BEGIN DATA TO EXAMINE
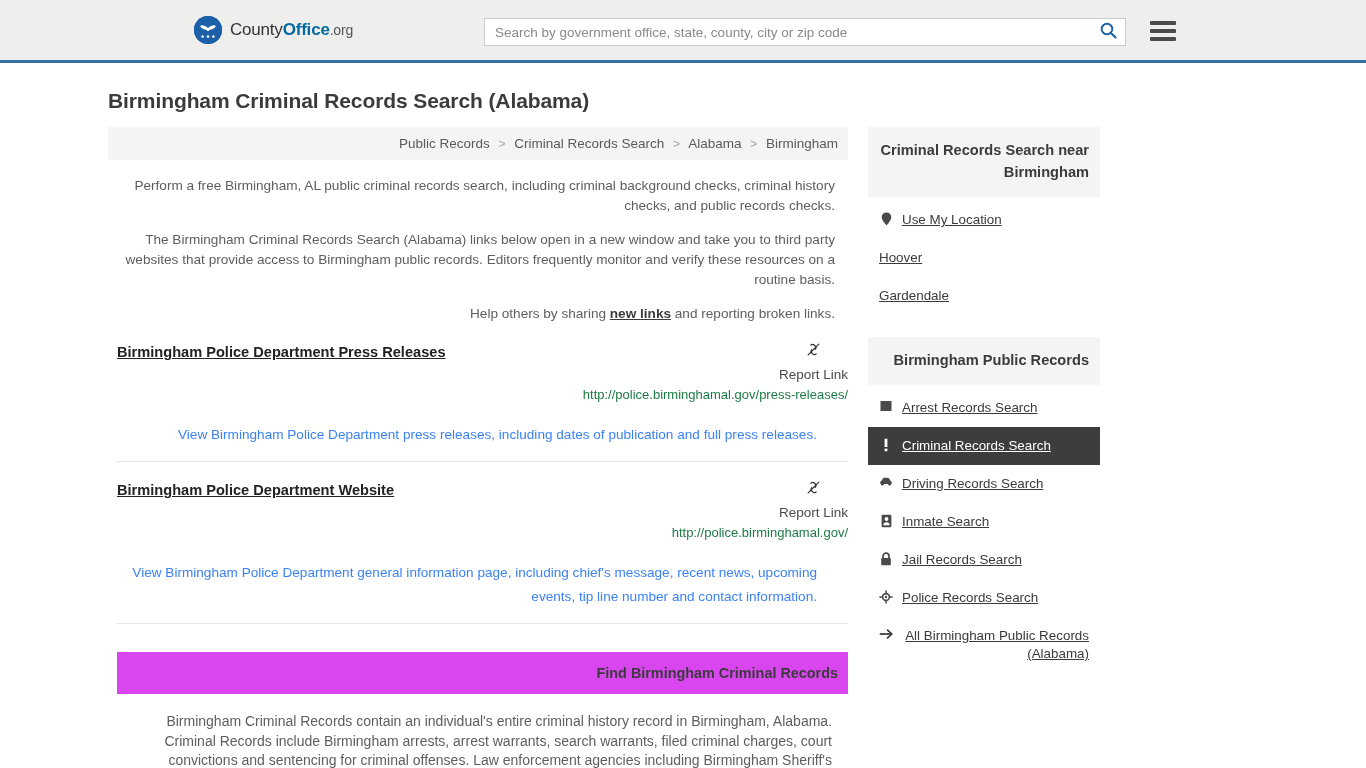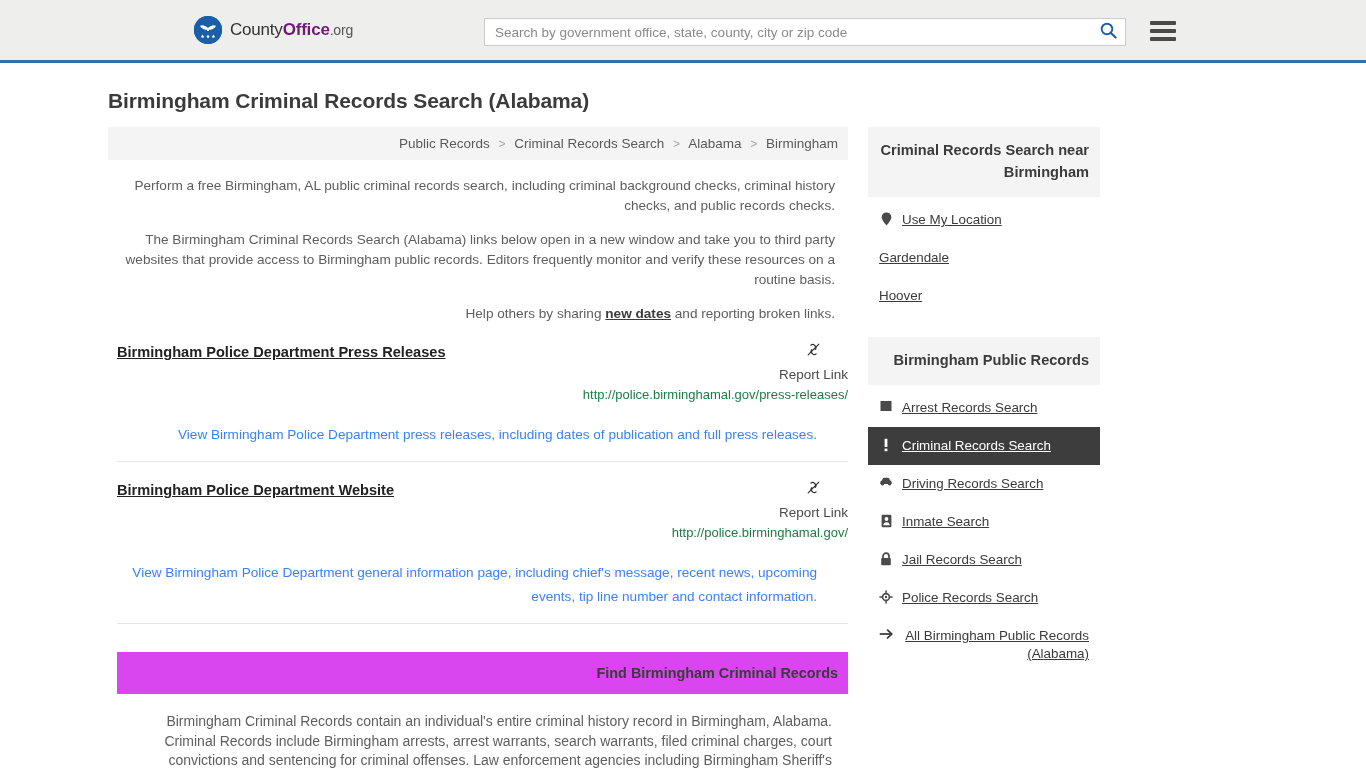--- a/index.html
+++ b/index.html
@@ -35,21 +35,21 @@
     position: relative;
     flex: 0 0 auto;
   }
   .logo-mark svg { position: absolute; top: 0; left: 0; }
   .logo-text {
     font-size: 17px;
     letter-spacing: -0.2px;
     color: #333333;
     white-space: nowrap;
   }
-  .logo-text .b { font-weight: bold; color: #701a75; }
+  .logo-text .b { font-weight: bold; color: #0369a1; }
   .logo-text .sm { font-size: 14px; color: #555; }
 
   .search-wrap {
     position: absolute;
     left: 484px;
     top: 18px;
     width: 642px;
     height: 28px;
     background: #ffffff;
     border: 1px solid #cccccc;
@@ -270,21 +270,21 @@
         <a href="#">Criminal Records Search</a>
         <span class="sep">&gt;</span>
         <a href="#">Alabama</a>
         <span class="sep">&gt;</span>
         <a href="#">Birmingham</a>
       </div>
 
       <div class="intro">
         <p class="first">Perform a free Birmingham, AL public criminal records search, including criminal background checks, criminal history checks, and public records checks.</p>
         <p>The Birmingham Criminal Records Search (Alabama) links below open in a new window and take you to third party websites that provide access to Birmingham public records. Editors frequently monitor and verify these resources on a routine basis.</p>
-        <p><span>Help others by sharing </span><a href="#">new dates</a><span> and reporting broken links.</span></p>
+        <p><span>Help others by sharing </span><a href="#">new links</a><span> and reporting broken links.</span></p>
       </div>
 
       <div class="result">
         <div class="result-head">
           <a class="result-title" href="#">Birmingham Police Department Press Releases</a>
           <span class="report-link">
             <span>
               <svg width="15" height="15" viewBox="0 0 16 16">
                 <path d="M5.2 3.3 a2.6 2.6 0 0 1 3.7 0 l0.9 0.9 a2.6 2.6 0 0 1 0 3.7" fill="none" stroke="#333" stroke-width="1.4" stroke-linecap="round"></path>
                 <path d="M10.8 12.7 a2.6 2.6 0 0 1 -3.7 0 l-0.9 -0.9 a2.6 2.6 0 0 1 0 -3.7" fill="none" stroke="#333" stroke-width="1.4" stroke-linecap="round"></path>
@@ -332,25 +332,25 @@
         <div class="side-item">
           <span class="ic">
             <svg width="11" height="14" viewBox="0 0 11 14">
               <path d="M5.5 0.6 C2.7 0.6 0.7 2.6 0.7 5.2 C0.7 8.2 5.5 13.4 5.5 13.4 C5.5 13.4 10.3 8.2 10.3 5.2 C10.3 2.6 8.3 0.6 5.5 0.6 Z" fill="#4a4a4a"></path>
             </svg>
           </span>
           <span class="lbl">Use My Location</span>
         </div>
 
         <div class="side-item no-icon">
+          <span class="lbl">Hoover</span>
+        </div>
+
+        <div class="side-item no-icon">
           <span class="lbl">Gardendale</span>
-        </div>
-
-        <div class="side-item no-icon">
-          <span class="lbl">Hoover</span>
         </div>
       </div>
 
       <div class="side-block-2">
         <div class="side-head">Birmingham Public Records</div>
         <div class="side-list">
 
           <div class="side-item">
             <span class="ic">
               <svg width="12" height="12" viewBox="0 0 12 12">

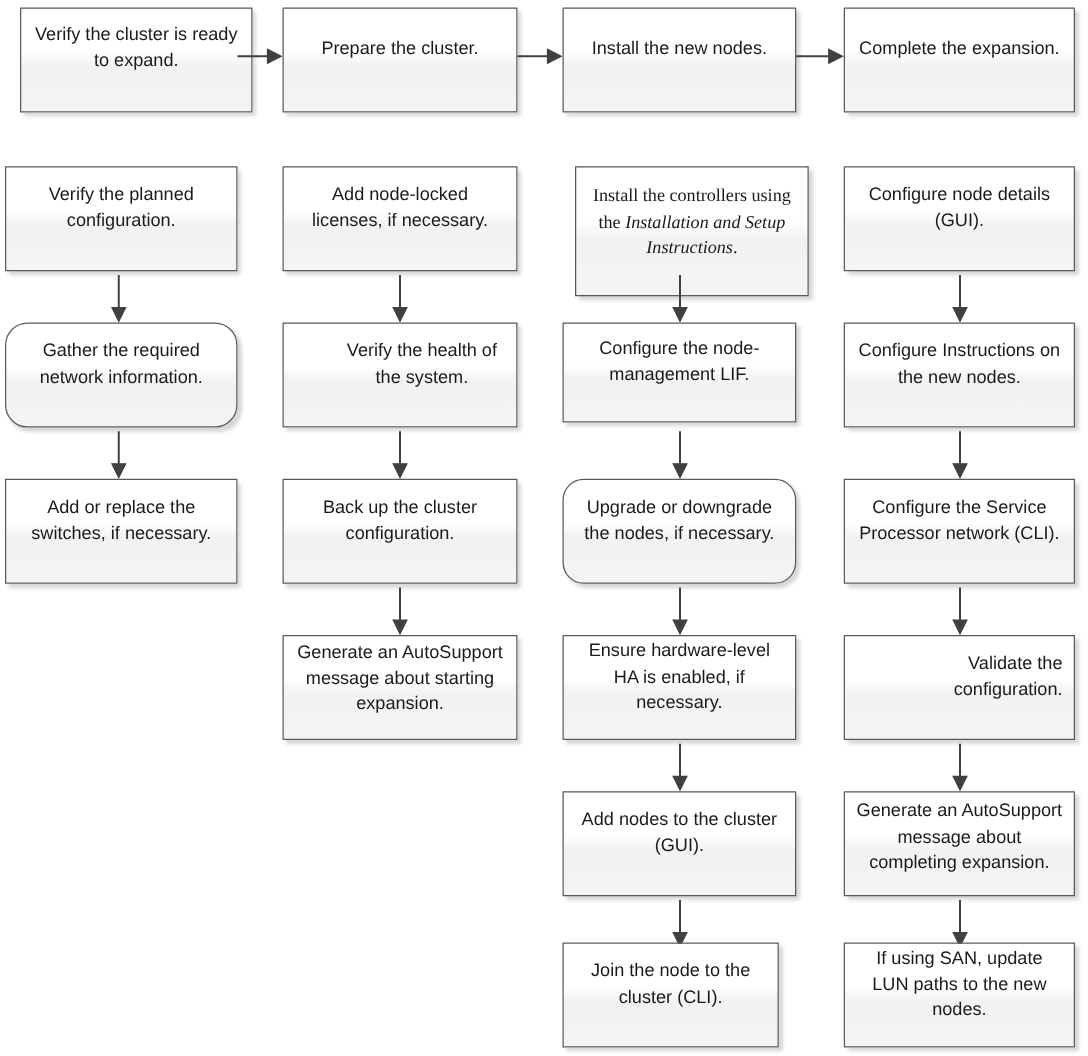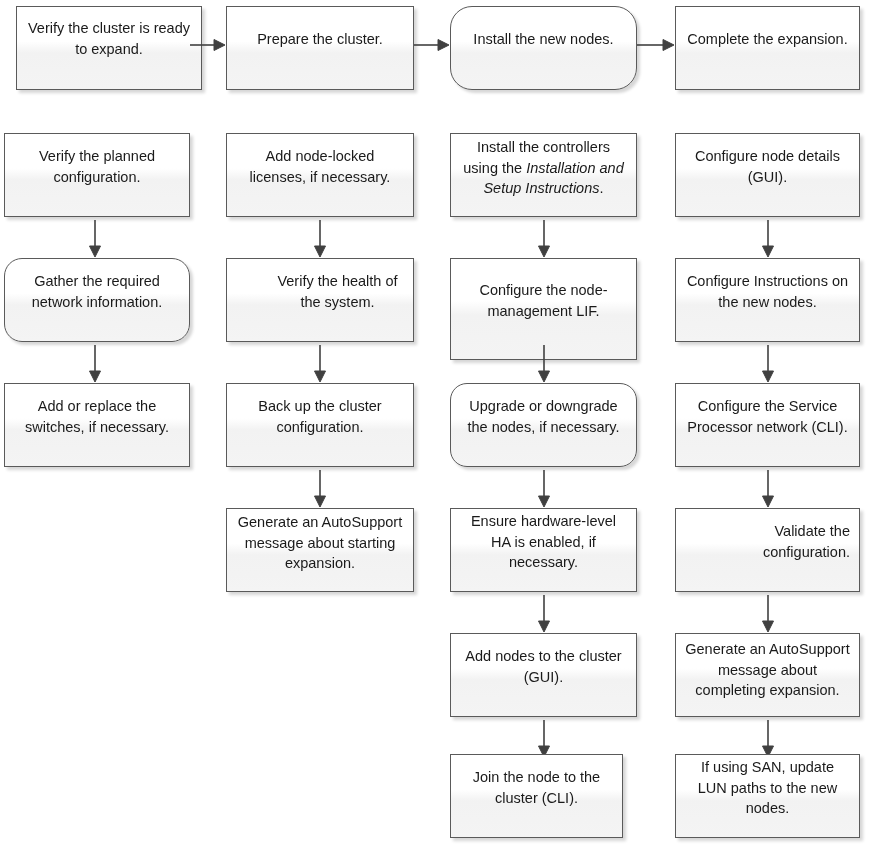--- a/index.html
+++ b/index.html
@@ -89,21 +89,21 @@
     <span class="label">Prepare the cluster.</span>
   </div>
 
   <div class="arrow" style="left:414px; top:38px; width:36px; height:14px;">
     <svg width="36" height="14" viewBox="0 0 36 14">
       <line x1="0" y1="7" x2="24" y2="7" stroke-width="1.6"></line>
       <polygon points="24,1.5 35,7 24,12.5"></polygon>
     </svg>
   </div>
 
-  <div class="node header" style="left:450px; top:6px; width:187px; height:84px;border-radius:22px;">
+  <div class="node header" style="left:450px; top:6px; width:187px; height:84px;">
     <span class="label">Install the new nodes.</span>
   </div>
 
   <div class="arrow" style="left:637px; top:38px; width:38px; height:14px;">
     <svg width="38" height="14" viewBox="0 0 38 14">
       <line x1="0" y1="7" x2="26" y2="7" stroke-width="1.6"></line>
       <polygon points="26,1.5 37,7 26,12.5"></polygon>
     </svg>
   </div>
 
@@ -167,32 +167,32 @@
     <svg width="14" height="38" viewBox="0 0 14 38">
       <line x1="7" y1="0" x2="7" y2="26" stroke-width="1.6"></line>
       <polygon points="1.5,26 7,37 12.5,26"></polygon>
     </svg>
   </div>
 
   <div class="node body3" style="left:226px; top:508px; width:188px; height:84px;">
     <span class="label">Generate an AutoSupport message about starting expansion.</span>
   </div>
 
-  <div class="node body3" style="left:450px; top:133px; width:187px; height:84px;">
+  <div class="node body3" style="left:460px; top:133px; width:187px; height:104px;font-family:Liberation Serif, serif;">
     <span class="label">Install the controllers using the <em>Installation and Setup Instructions</em>.</span>
   </div>
 
   <div class="arrow" style="left:537px; top:220px; width:14px; height:38px;">
     <svg width="14" height="38" viewBox="0 0 14 38">
       <line x1="7" y1="0" x2="7" y2="26" stroke-width="1.6"></line>
       <polygon points="1.5,26 7,37 12.5,26"></polygon>
     </svg>
   </div>
 
-  <div class="node body2" style="left:450px; top:258px; width:187px; height:102px;">
+  <div class="node body2" style="left:450px; top:258px; width:187px; height:80px;">
     <span class="label">Configure the node-management LIF.</span>
   </div>
 
   <div class="arrow" style="left:537px; top:345px; width:14px; height:38px;">
     <svg width="14" height="38" viewBox="0 0 14 38">
       <line x1="7" y1="0" x2="7" y2="26" stroke-width="1.6"></line>
       <polygon points="1.5,26 7,37 12.5,26"></polygon>
     </svg>
   </div>
 

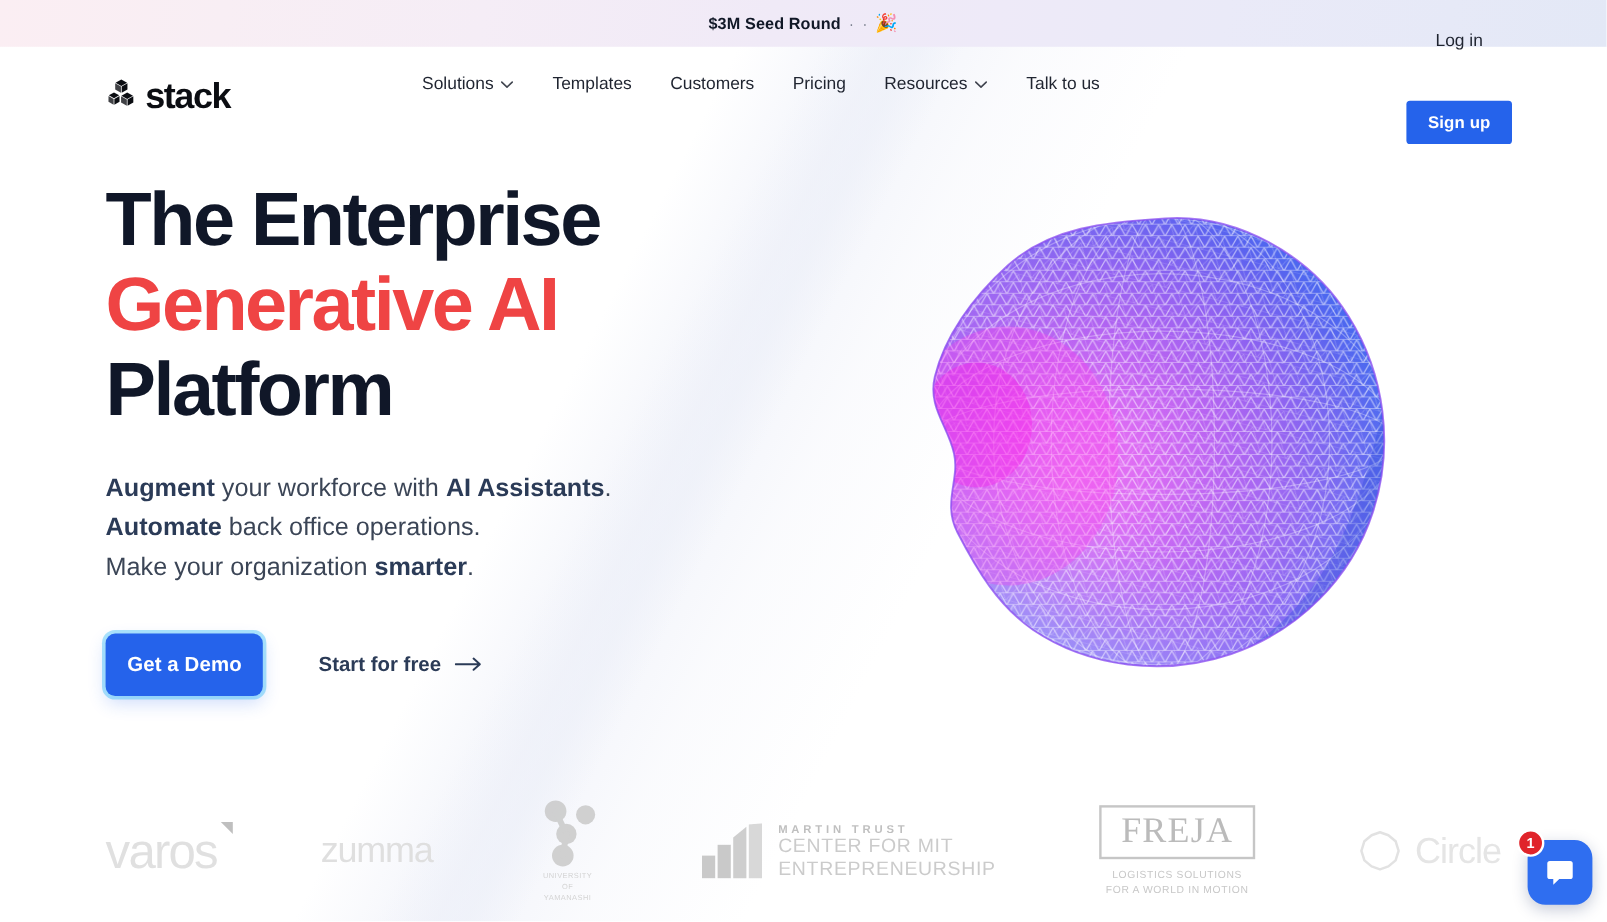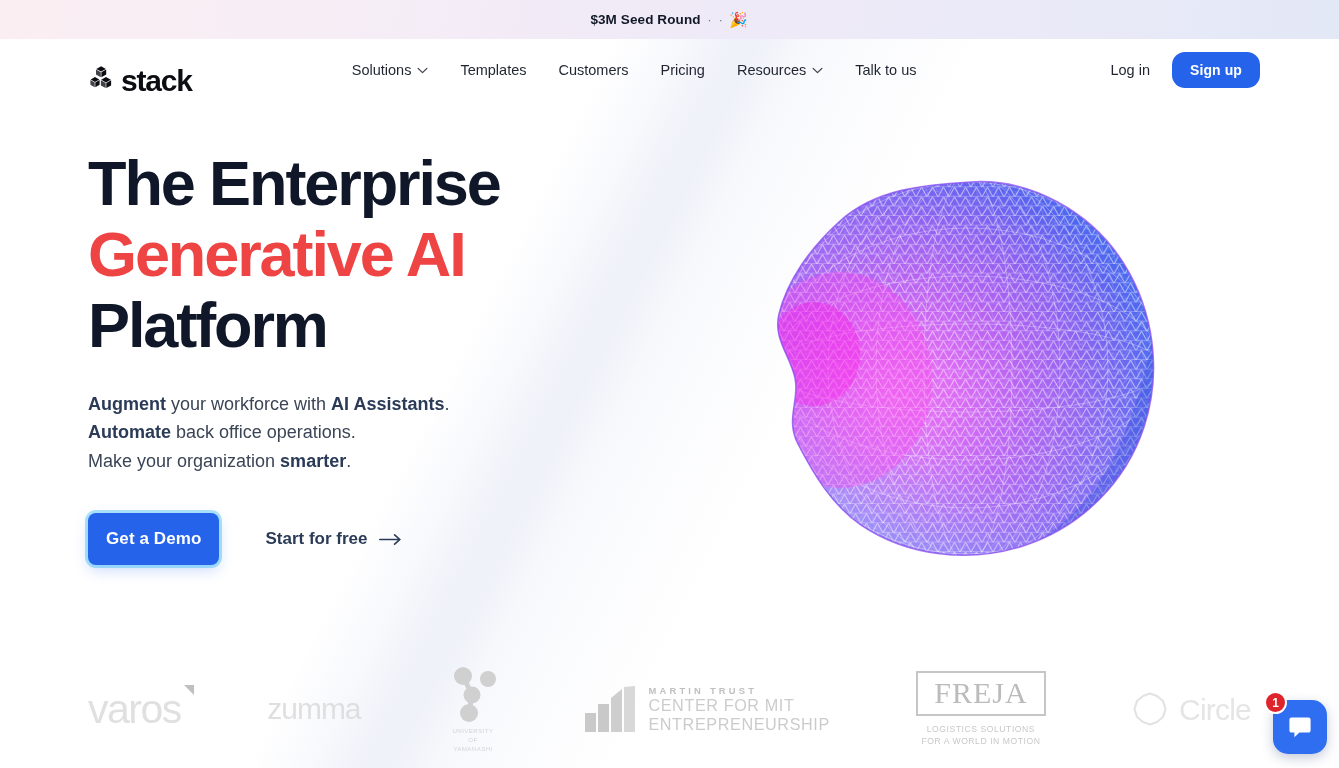--- a/index.html
+++ b/index.html
@@ -83,42 +83,42 @@
 
   .nav-links { display:flex; align-items:center; gap:0; margin-left: 144px; }
   .nav-link {
     display:flex; align-items:center; gap:6px;
     font-size: 14.5px; color:#1f2430; font-weight:400;
     padding: 8px 16px; cursor:pointer; white-space:nowrap;
     background:none; border:none; font-family:inherit;
   }
   .chev { width:11px; height:7px; display:block; opacity:.85; }
 
-  .nav-right { margin-left:auto; display:flex; align-items:center; gap:20px; }
+  .nav-right { margin-left:auto; display:flex; align-items:center; gap:36px;flex-direction:column; }
   .login-link {
     font-size:14.5px; color:#1f2430; cursor:pointer; background:none;
     border:none; font-family:inherit; padding:6px 2px;
   }
   .signup-btn {
     background:#2563eb; color:#fff; font-size:14px; font-weight:700;
-    border:none; border-radius:13px; padding:10px 18px; cursor:pointer;
+    border:none; border-radius:3px; padding:10px 18px; cursor:pointer;
     font-family:inherit; letter-spacing:.1px;
   }
 
   
   .hero { position:relative; z-index:4; display:flex; padding: 47px 0 0 88px; }
   .hero-left { width: 600px; flex:none; }
 
   h1.headline {
     font-size: 63px; line-height: 1.13; font-weight: 700;
     letter-spacing:-2.1px; color:#101728; margin:0 0 28px 0;
   }
   h1.headline .accent { color:#ef4444; }
 
-  .sub { font-size:18px; line-height:1.59; color:#3b4556; margin-bottom: 38px; }
+  .sub { font-size:21px; line-height:1.59; color:#3b4556; margin-bottom: 38px; }
   .sub b { color:#2b3b57; font-weight:700; }
   .sub .blue { color:#2b3b57; font-weight:700; }
 
   .cta-row { display:flex; align-items:center; gap:46px; }
   .demo-btn {
     background:#2563eb; color:#fff; border:none; border-radius:8px;
     font-size:17px; font-weight:700; font-family:inherit;
     padding: 16px 18px; cursor:pointer; letter-spacing:.1px;
     box-shadow: 0 0 0 3px rgba(56,189,248,.42), 0 6px 14px rgba(37,99,235,.22);
   }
END DATA TO EXAMINE
TASK GOAL:
Among the records, count every line where "inherit" appears. Reply with the total alone.

REPLY:
4